39 BİN VATANDAŞIMIZI YURDA GETİRDİK

Türkiye Cumhuriyeti Devleti, dünyanın neresinde olursa olsun her vatandaşının yanındadır. Ülkemize getirdiğimiz her vatandaşımızı sağlık taramasından geçirip bu amaçla tahsis ettiğimzi yüksek öğretim yurtlarında 14 gün süreyle karantinada tuttuk. Cumhurbaşkanlığımızın koordinasyonunda, THY'mizin işbirliği ile bugüne kadar 39 bin vatandaşımızı ana vatanlarına kavuşturmuştuk. Halen 12 bin vatandaşımızın karantina süreci devam ediyor. Çeşitli ülkelerdeki 25 bin vatandaşımızı şu anda yine Türkiye'ye getiriyoruz. Amacımız ramazan ayına girene kadar bu operasyonu tamamlamaktır.

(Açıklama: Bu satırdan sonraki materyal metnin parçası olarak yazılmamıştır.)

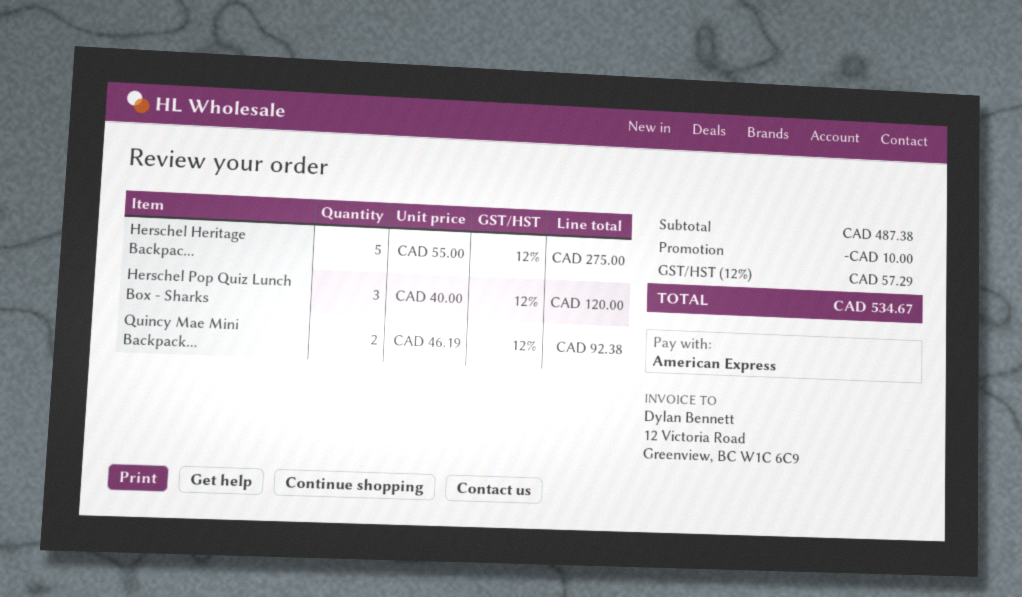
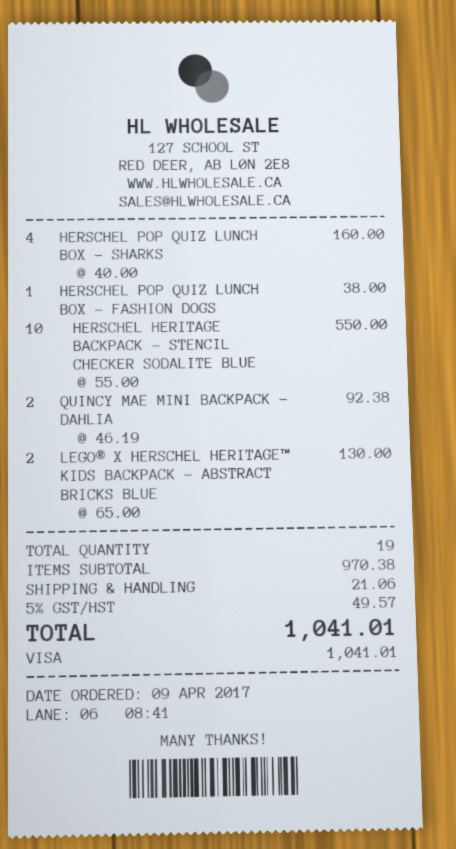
payment method: American Express -> Visa
Herschel Heritage Backpac...: 5 x 55.00 = 275.00 -> 10 x 55.00 = 550.00
Herschel Pop Quiz Lunch Box - Sharks: 3 x 40.00 = 120.00 -> 4 x 40.00 = 160.00
HERSCHEL POP QUIZ LUNCH BOX - FASHION DOGS: none -> 1 x 38.00 = 38.00
LEGO® X HERSCHEL HERITAGE™ KIDS BACKPACK - ABSTRACT BRICKS BLUE: none -> 2 x 65.00 = 130.00
subtotal: 487.38 -> 970.38
discount: 10.00 -> none
shipping: none -> 21.06
tax: 12% = 57.29 -> 5% = 49.57
total: 534.67 -> 1041.01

EĞİTİM SAYISI 100'E ÇIKACAK

Bilindiği gibi örgün ve yaygın eğitime ara vermiştir. Hemen ardından da Milli Eğitim ve TRT işbirliğiyle üç televizyon kanalı kurarak uzaktan eğitime geçmiştik. Öğrencilerimizin platformu benimsediklerini tespit ettik. Ortaöğretim ve yüksek öğretm sınavlarına hazırlanan 8'inci ve 12'inci sınıf öğrencilerimiz için de canlı ders uygulaması başlattık. Hazine ve Maliye Bakanlığımızın hazırladığı proje kapsamındaki eğitimler özellikle BTK akademi eğitim programı üzerinden gerçekleşecektir. Halen 31 ayrı eğitim bu sitede hizmet veriyor. Yıl sonuna kadar eğitim sayısı 100'e çıkacaktır. Gençlerimizin tek yapması gereken özgeçmişlerini kaydetmektir. Programı tamamlayanlar, güvenliğinden veri analistliğine, siber güvenlikten yazılım geliştirmeye kadar 15 farklı alanda istihdam edinebilme imkanı olacaktır.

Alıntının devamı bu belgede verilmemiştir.